화학공학소재연구정보센터
Journal of the American Chemical Society, Vol.122, No.14, 3255-3261, 2000
Crystal structure of the ribonucleotide reductase R2 mutant that accumulates a mu-1,2-peroxodiiron(III) intermediate during oxygen activation
The R2 subunit of Escherichia coli (aerobic) ribonucleotide reductase activates molecular oxygen at its diiron center to produce a functionally essential stable tyrosyl radical from residue Y122. It was previously shown that the D84E site-directed mutant of R2(R2-D84E) accumulates a mu-1,2-peroxodiiron(III) intermediate on the pathway to tyrosyl radical formation. This intermediate does not accumulate in the reaction of wildtype (wt) R2, but an analogous complex does accumulate during oxygen activation by the structurally similar diiron protein, methane monooxygenase hydroxylase (MMOH). Herein we describe the crystallographically determined three-dimensional structures of the reduced, diiron(II) reactant and oxidized, diiron(III) product forms of R2-D84E. The reduced R2-D84E structure differs from that of reduced wt R2 in the conformations of three carboxylate ligands, E84, E204, and E238. The adjustments in these ligands render the coordination sphere of the diiron(II) center very similar to that in reduced MMOH. In addition, a water molecule not observed in reduced wt R2 is coordinated to Fe2 in reduced R2-D84E. The oxidized R2-D84E structure is similar to that of oxidized wt R2 except in the coordination mode of E84. In R2-D84E, E84 coordinates to Fel in a monodentate, terminal mode and is hydrogen bonded to a water molecule also coordinated to Fel.
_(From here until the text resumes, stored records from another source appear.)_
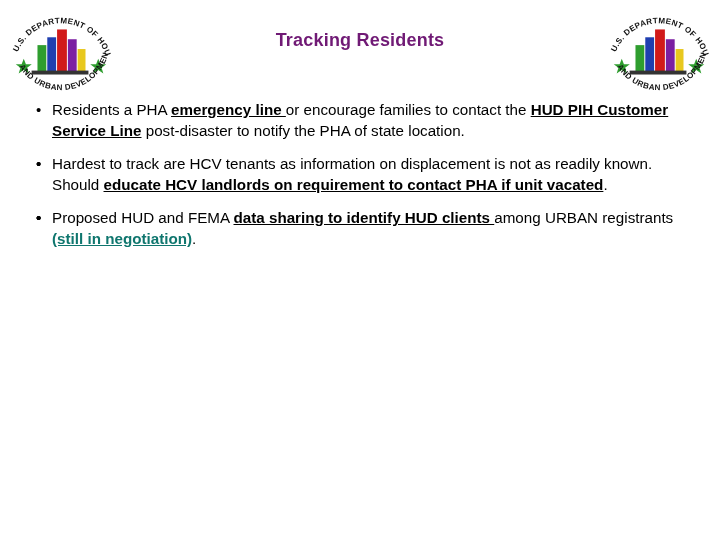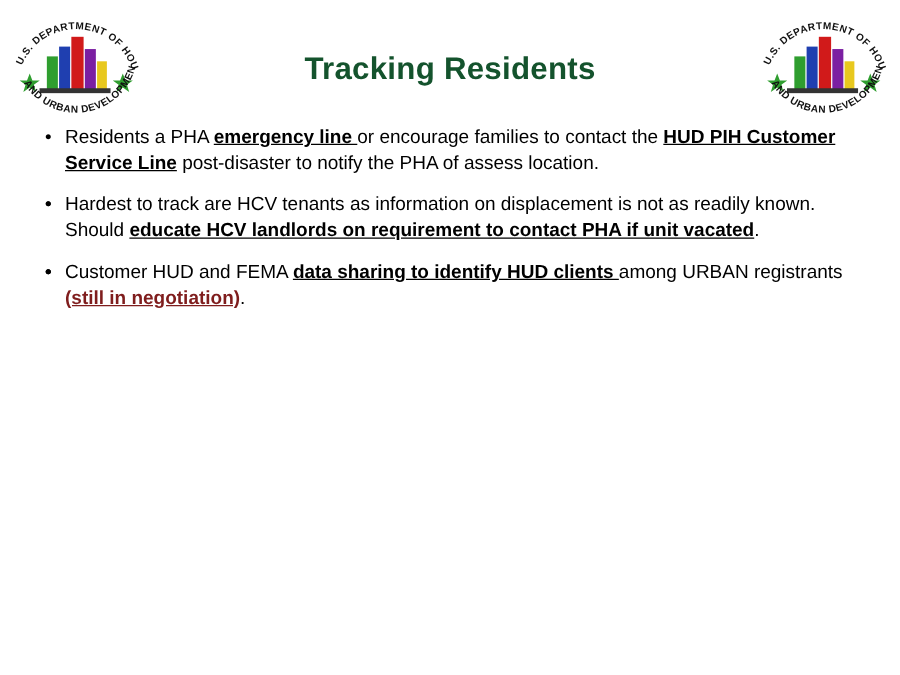--- a/index.html
+++ b/index.html
@@ -34,11 +34,10 @@
     left: 120px;
     width: 480px;
     text-align: center;
-    font-size: 25px;
+    font-size: 18px;
     font-weight: bold;
     letter-spacing: 0.2px;
-    color: #14532d;
-    margin-top: 11px;
+    color: #701a75;
   }
 
   

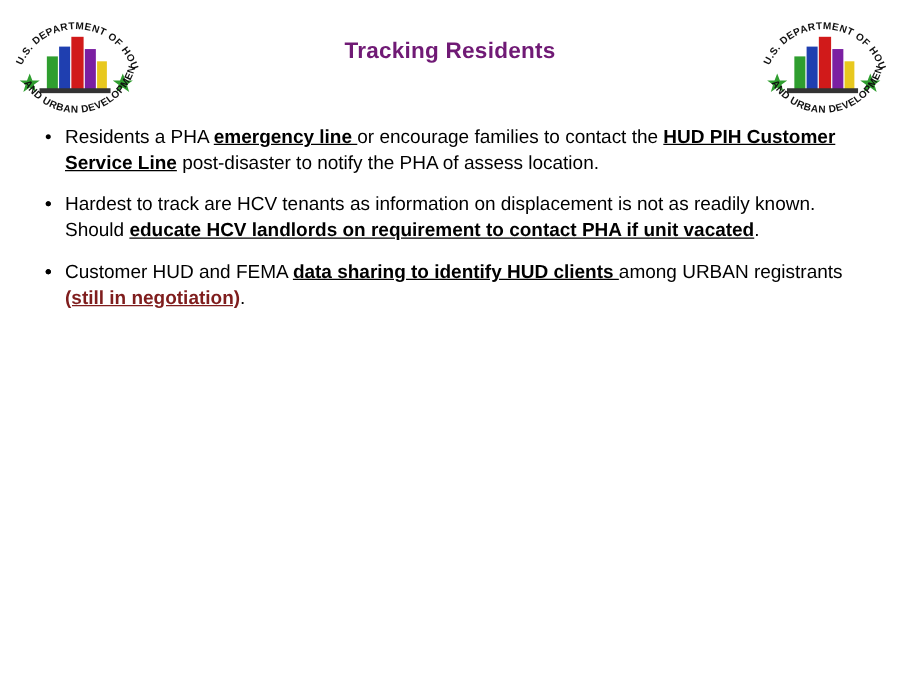--- a/index.html
+++ b/index.html
@@ -137,7 +137,7 @@
 
 <div class="content">
   <ul class="bullets">
-      <li><span class="bullet-mark">•</span><span><span>Residents a PHA </span><span class="u">emergency line </span><span>or encourage families to contact the </span><span class="u">HUD PIH Customer Service Line</span><span> post-disaster to notify the PHA of assess location.</span></span></li>
+      <li><span class="bullet-mark">•</span><span><span>Residents a PHA </span><span class="u">emergency line </span><span>or encourage families to contact the </span><span class="u">HUD PIH Customer Service Line</span><span> post-disaster to notify the PHA of state location.</span></span></li>
       <li><span class="bullet-mark">•</span></li>
       <li><span class="bullet-mark">•</span><span><span>Hardest to track are HCV tenants as information on displacement  is not as readily known.  Should </span><span class="u">educate HCV landlords on requirement to contact PHA if unit vacated</span><span>.</span></span></li>
       <li><span class="bullet-mark">•</span></li>

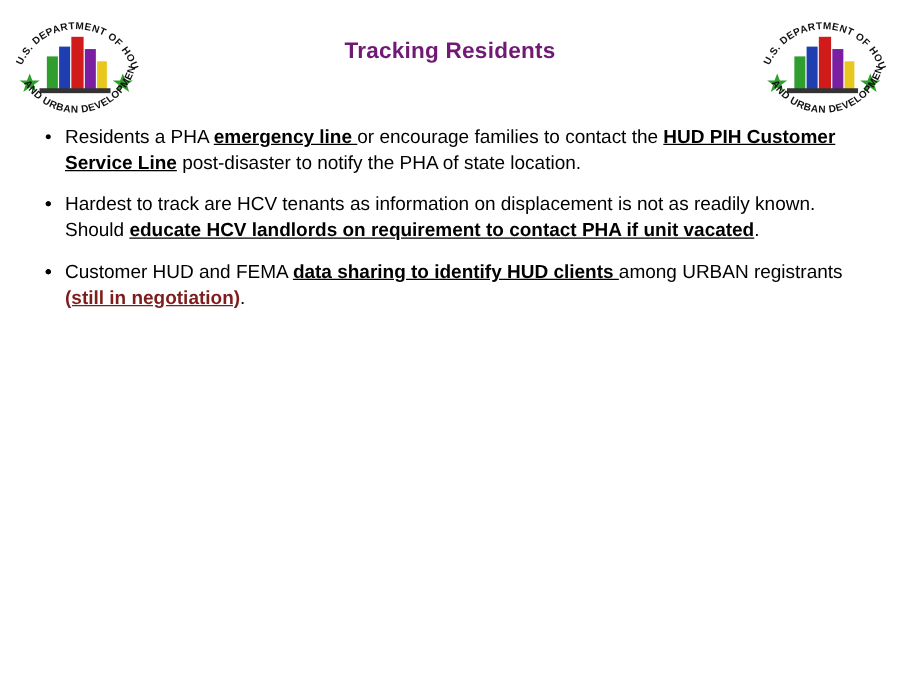--- a/index.html
+++ b/index.html
@@ -142,7 +142,7 @@
       <li><span class="bullet-mark">•</span><span><span>Hardest to track are HCV tenants as information on displacement  is not as readily known.  Should </span><span class="u">educate HCV landlords on requirement to contact PHA if unit vacated</span><span>.</span></span></li>
       <li><span class="bullet-mark">•</span></li>
       <li><span class="bullet-mark">•</span></li>
-      <li><span class="bullet-mark">•</span><span><span>Customer HUD and FEMA </span><span class="u">data sharing to identify HUD clients </span><span>among URBAN registrants </span><span class="red">(still in negotiation)</span><span>.</span></span></li>
+      <li><span class="bullet-mark">•</span><span><span>Proposed HUD and FEMA </span><span class="u">data sharing to identify HUD clients </span><span>among URBAN registrants </span><span class="red">(still in negotiation)</span><span>.</span></span></li>
     </ul>
 </div>
 

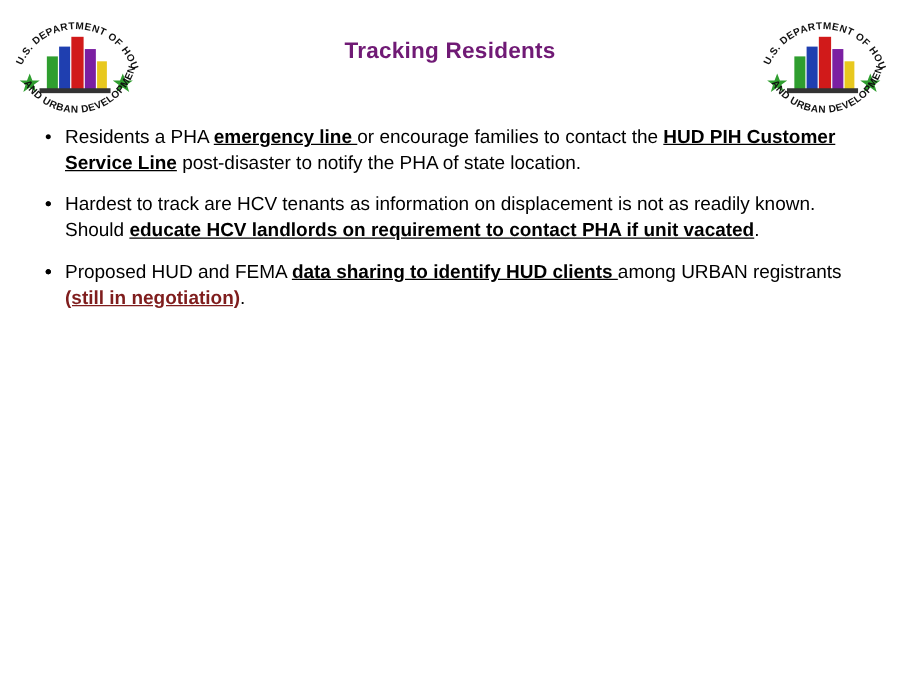--- a/index.html
+++ b/index.html
@@ -68,7 +68,7 @@
     line-height: 1.38;
   }
   .u  { text-decoration: underline; font-weight: bold; }
-  .red { color: #7f1d1d; font-weight: bold; text-decoration: underline; }
+  .red { color: #0f766e; font-weight: bold; text-decoration: underline; }
 </style>
 </head>
 <body>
In wt R2, D84 is a bidentate, chelating ligand. In both R2-D84E structures, Y122 is shifted away from Fel such that a hydrogen bonding interaction with E84 is not possible. The observed structural adjustments suggest possible rationales for the stability of the mu-1,2-peroxodiiron(III) complex in R2-D84E. In addition, the structures expand the experimental foundation for computational investigations aimed at defining the detailed mechanistic pathways for O-2 activation at diiron(II) centers.